* _What you are asked to do_
In the data below, find each line carrying the string "Empleados" and copy it out.

* _Input for this task_
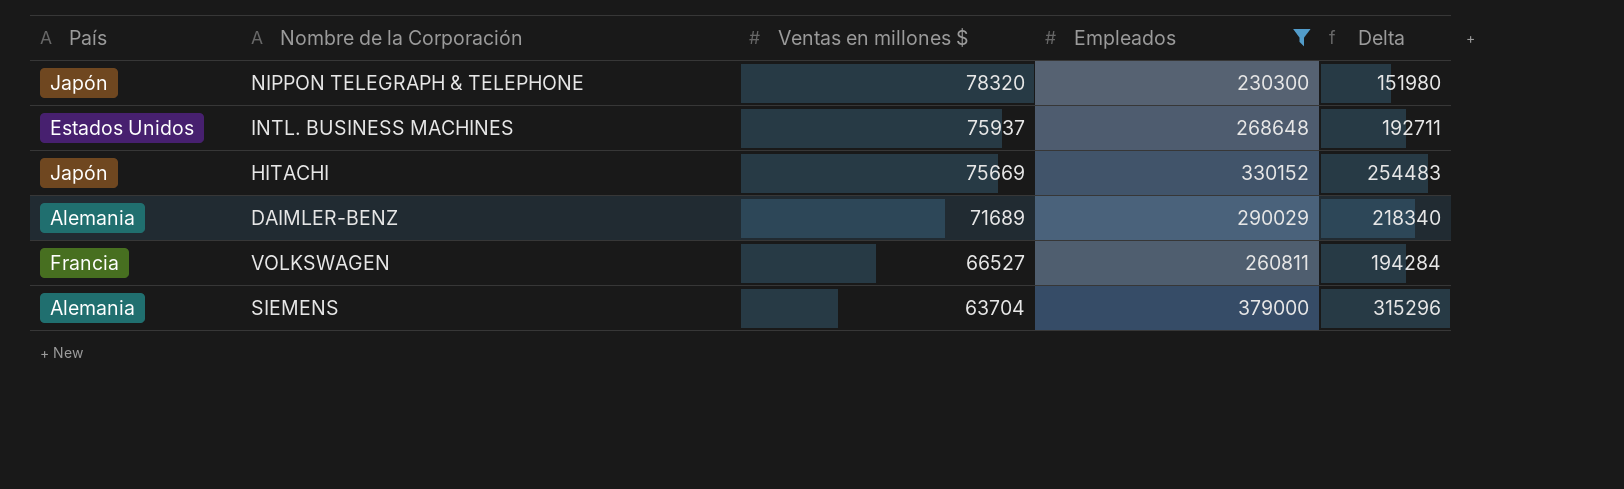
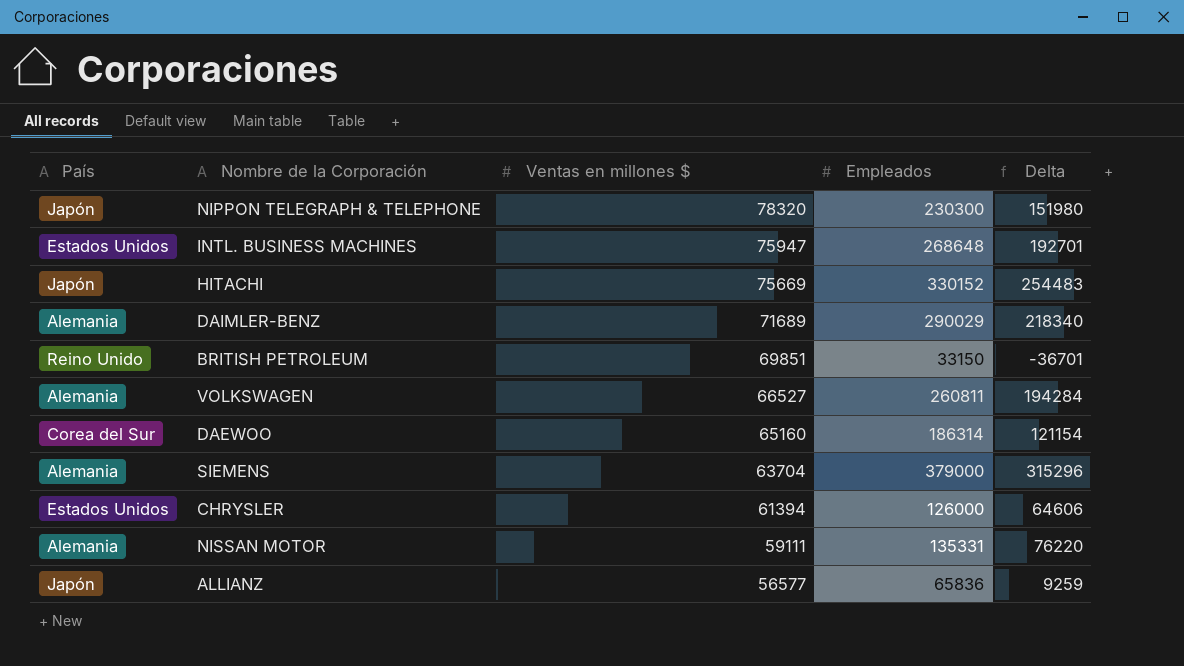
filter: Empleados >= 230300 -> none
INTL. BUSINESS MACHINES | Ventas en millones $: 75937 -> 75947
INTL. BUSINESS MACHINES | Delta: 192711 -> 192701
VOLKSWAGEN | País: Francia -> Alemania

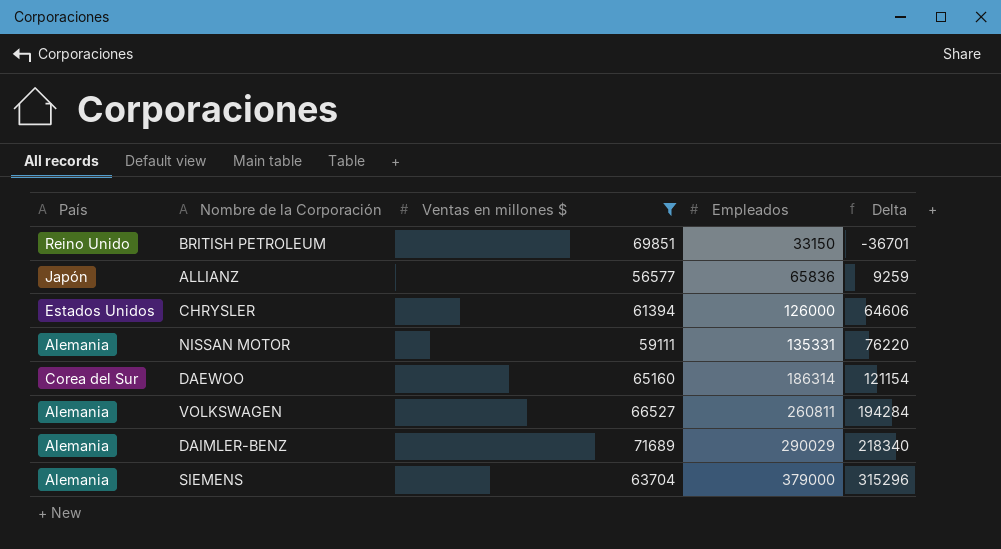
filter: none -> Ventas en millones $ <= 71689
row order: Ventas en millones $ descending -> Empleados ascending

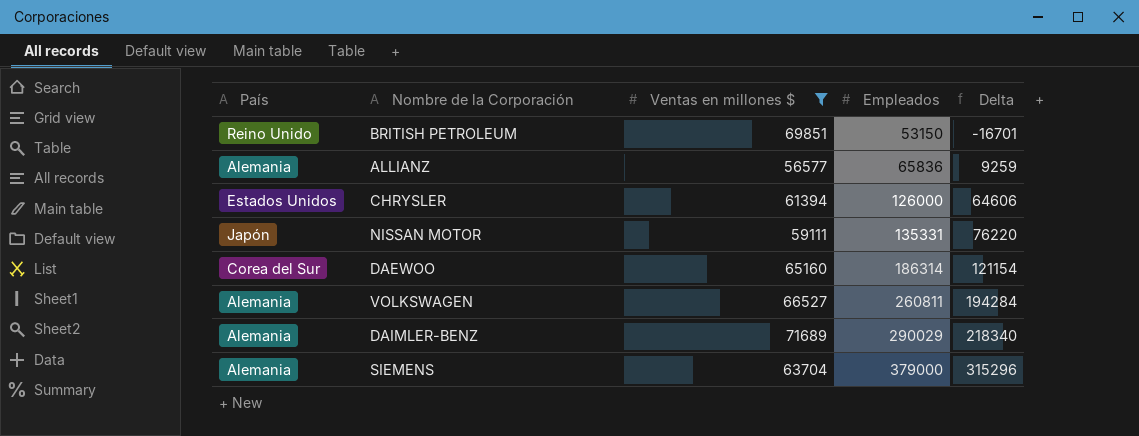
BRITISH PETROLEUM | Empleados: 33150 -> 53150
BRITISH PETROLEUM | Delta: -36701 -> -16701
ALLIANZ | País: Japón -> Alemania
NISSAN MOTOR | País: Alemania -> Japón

* _Answer to the exercise_
filter: Empleados >= 230300 -> none
row order: Ventas en millones $ descending -> Empleados ascending
BRITISH PETROLEUM | Empleados: 33150 -> 53150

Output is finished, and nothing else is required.